Edit difference data
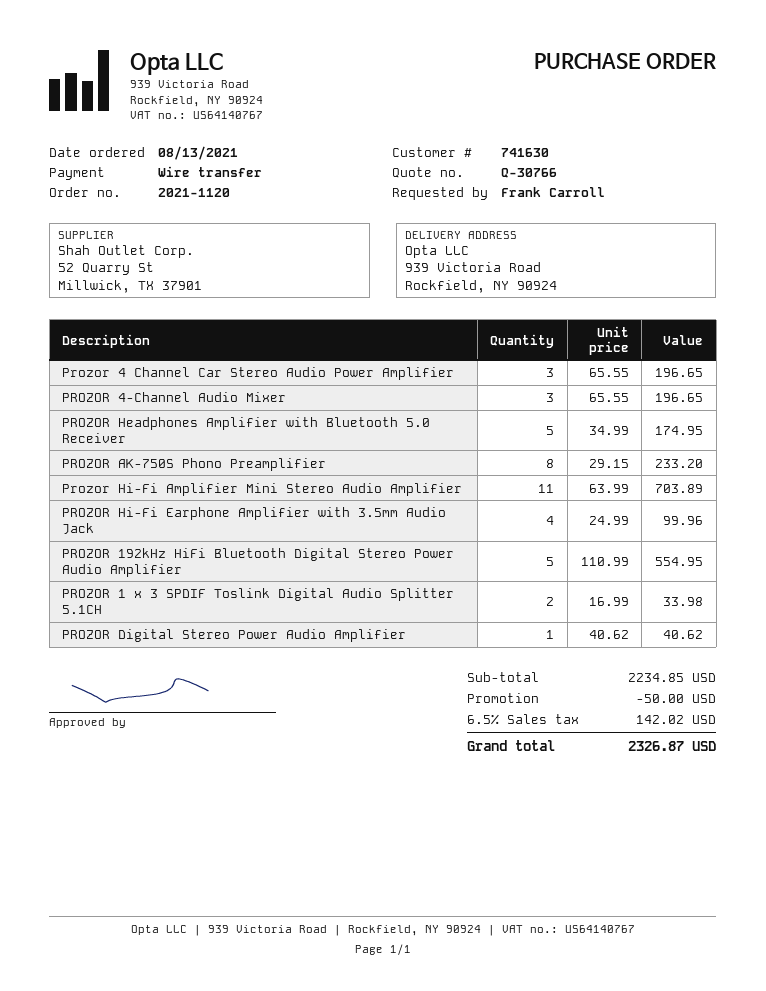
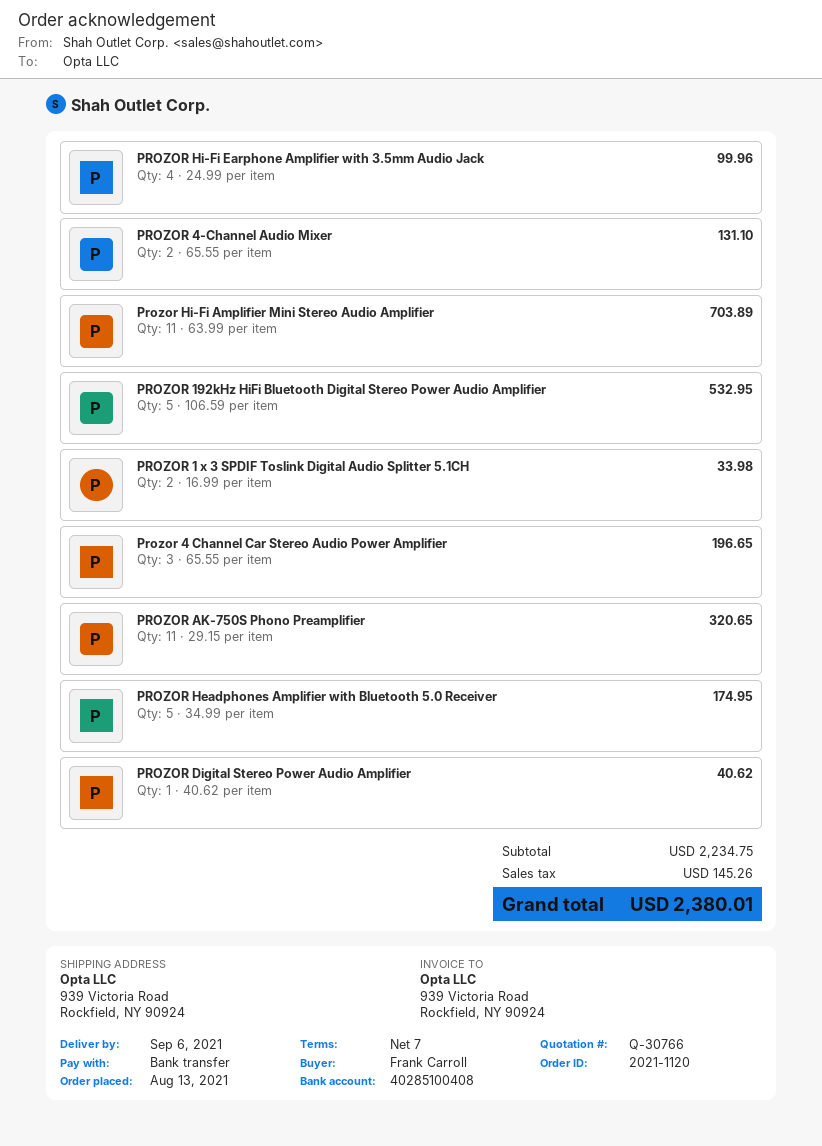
PROZOR 4-Channel Audio Mixer: 3 x 65.55 = 196.65 -> 2 x 65.55 = 131.10
PROZOR AK-750S Phono Preamplifier: 8 x 29.15 = 233.20 -> 11 x 29.15 = 320.65
PROZOR 192kHz HiFi Bluetooth Digital Stereo Power Audio Amplifier: 5 x 110.99 = 554.95 -> 5 x 106.59 = 532.95
subtotal: 2234.85 -> 2234.75
discount: 50.00 -> none
tax: 142.02 -> 145.26
total: 2326.87 -> 2380.01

**Activity:** Exclude every picture and copy the remaining data exactly.

**Result:**
PROZOR 4-Channel Audio Mixer: 3 x 65.55 = 196.65 -> 2 x 65.55 = 131.10
PROZOR AK-750S Phono Preamplifier: 8 x 29.15 = 233.20 -> 11 x 29.15 = 320.65
PROZOR 192kHz HiFi Bluetooth Digital Stereo Power Audio Amplifier: 5 x 110.99 = 554.95 -> 5 x 106.59 = 532.95
subtotal: 2234.85 -> 2234.75
discount: 50.00 -> none
tax: 142.02 -> 145.26
total: 2326.87 -> 2380.01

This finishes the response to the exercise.